A Revit model with room data.
Send your model to Speckle using the Speckle Revit Connector. (Learn how here)
SpecklePy SDK installed in your Python environment.
Pandas library for data manipulation.

Step 1: Install SpecklePy SDK and Pandas

You can install the required libraries using pip:

pip install specklepy pandas

Step 2: Connect to Speckle

First, import the required libraries and authenticate with Speckle.

import os

from dotenv import load_dotenv
from specklepy.api.client import SpeckleClient
from specklepy.api import operations
from specklepy.objects import Base
from specklepy.transports.server import ServerTransport
import pandas as pd

load_dotenv()

SPECKLE_TOKEN = os.getenv("SPECKLE_TOKEN")# you can generate a new token from the DEVELOPER SETTINGS
SPECKLE_SERVER_URL = os.getenv("SPECKLE_SERVER_URL", "https://app.speckle.systems")

if not SPECKLE_TOKEN:
    raise EnvironmentError("SPECKLE_TOKEN is not set. Add it to your .env file.")

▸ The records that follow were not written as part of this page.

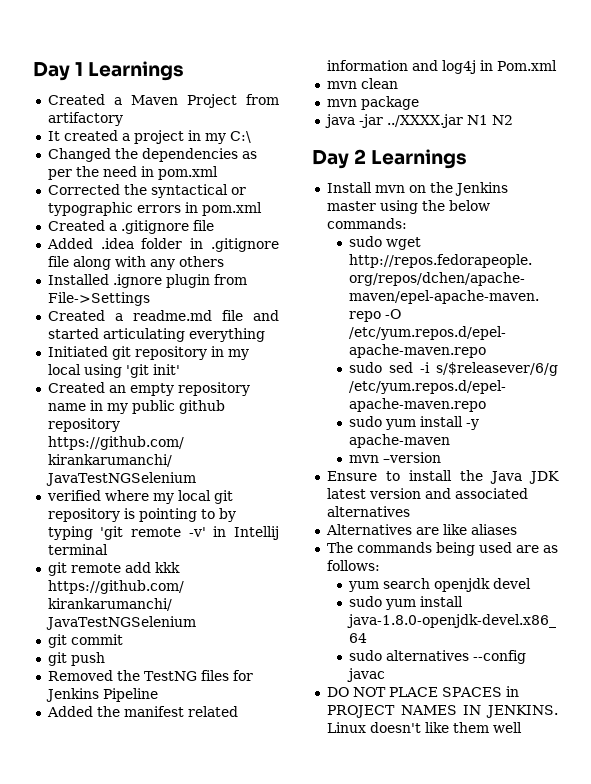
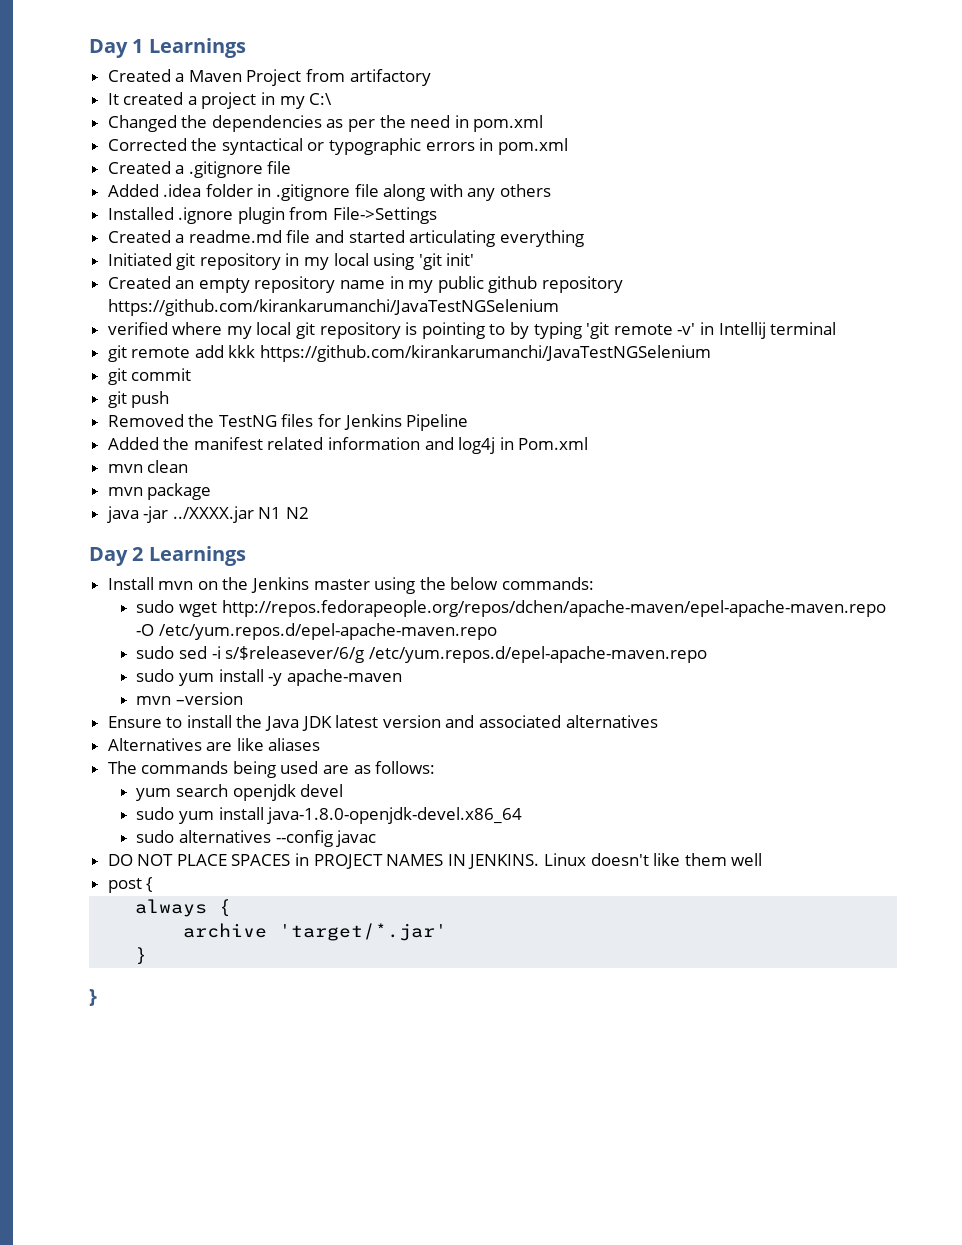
+ post {
+ always {
+ archive 'target/*.jar'
+ }
+ }

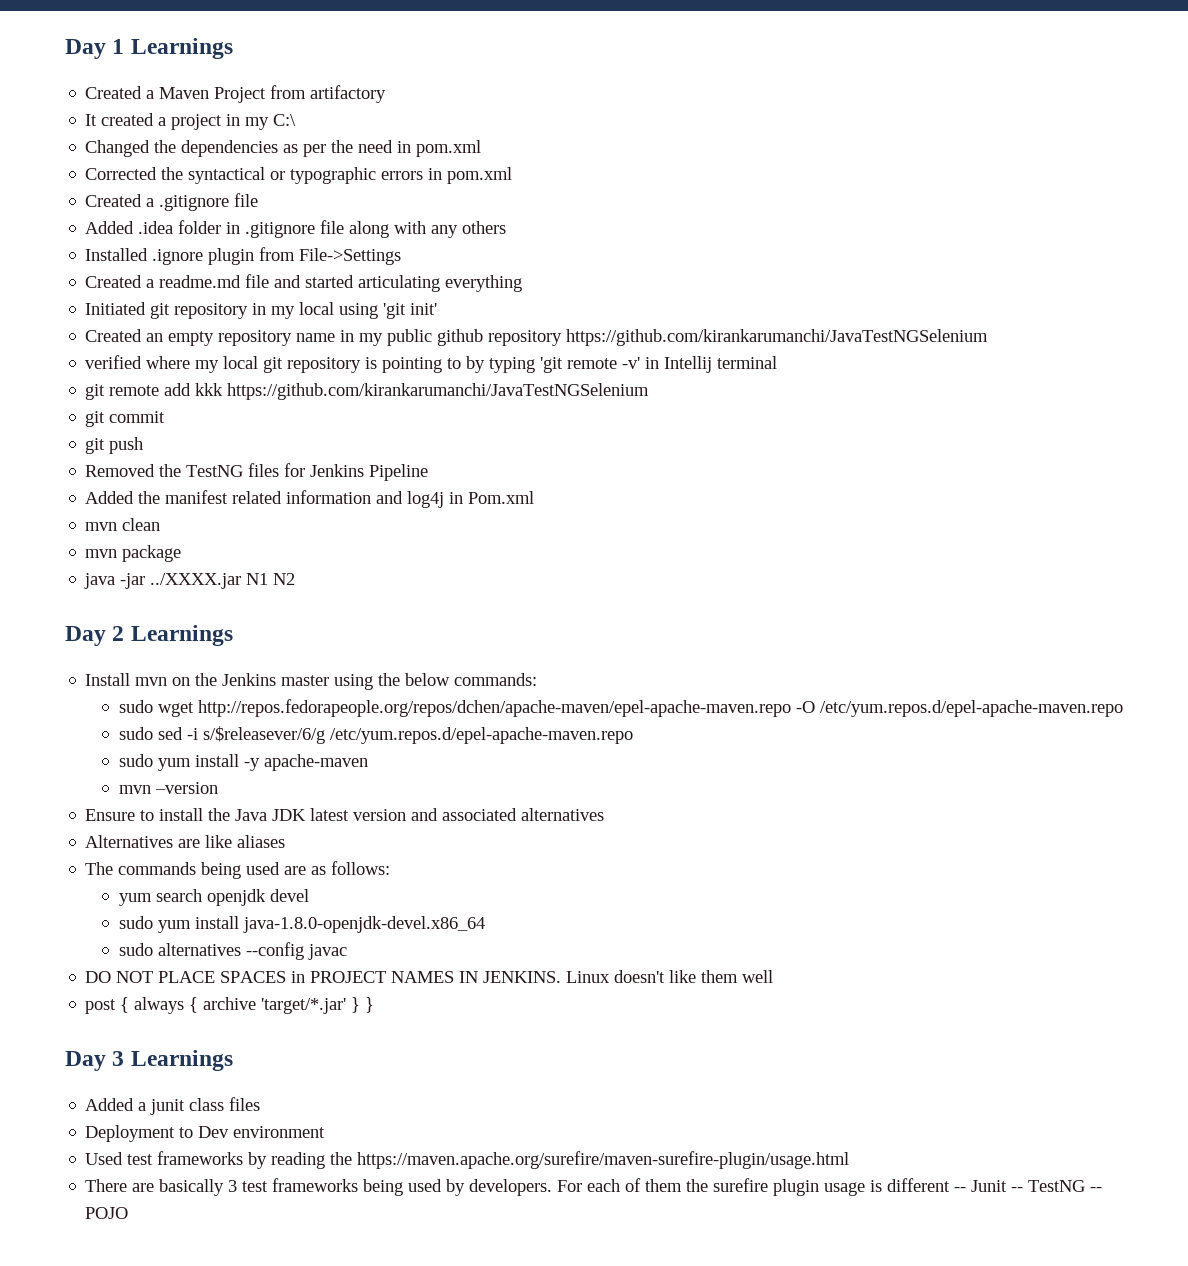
- post {
- always {
- archive 'target/*.jar'
- }
- }
+ post { always { archive 'target/*.jar' } }
+ Day 3 Learnings
+ Added a junit class files
+ Deployment to Dev environment
+ Used test frameworks by reading the https://maven.apache.org/surefire/maven-surefire-plugin/usage.html
+ There are basically 3 test frameworks being used by developers. For each of them the surefire plugin usage is different -- Junit -- TestNG -- POJO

client = SpeckleClient(host=SPECKLE_SERVER_URL)# here add your custom server URL 
client.authenticate_with_token(SPECKLE_TOKEN)

Step 3: Retrieve the full object graph

Next, we will retrieve the full object graph of the Revit model that contains the room data. To do this, we need the project ID and version ID of the model we sent to Speckle. You can find these IDs in the URL of your project and version in the Speckle web interface. Learn more about the core concepts here.

project_id = "your_project_id" # here add your project ID, you can find it in the URL of your project, after "projects/", for example in "https://app.speckle.systems/projects/e23d2d5041/models/ab02b98507" the project ID is "e23d2d5041"
version_id = "your_version_id" # here add your version ID, you can find it under Share > Copy ID in the web 3D viewer

# Get version metadata to find the referenced object ID
version = client.version.get(version_id, project_id)
referenced_object_id = version.referenced_object

# next create a server transport - this is the vehicle through which you will send and receive
transport = ServerTransport(stream_id=project_id, client=client)

# Download the full object graph. Note that this is an expensive operation, as it retrieves all objects in the model, so it may take some time for large models.
received_base = operations.receive(referenced_object_id, transport)

Step 4: Flatten the object graph to a list of objects

# Flatten root object and get all objects in a list
def flatten_base(base: Base) -> Iterable[Base]:
    """Flatten a base object into an iterable of bases.
    
    This function recursively traverses the `elements` or `@elements` attribute of the 
    base object, yielding each nested base object.

    Args:
        base (Base): The base object to flatten.

    Yields:
        Base: Each nested base object in the hierarchy.
    """
    # Attempt to get the elements attribute, fallback to @elements if necessary
    elements = getattr(base, "elements", getattr(base, "@elements", None))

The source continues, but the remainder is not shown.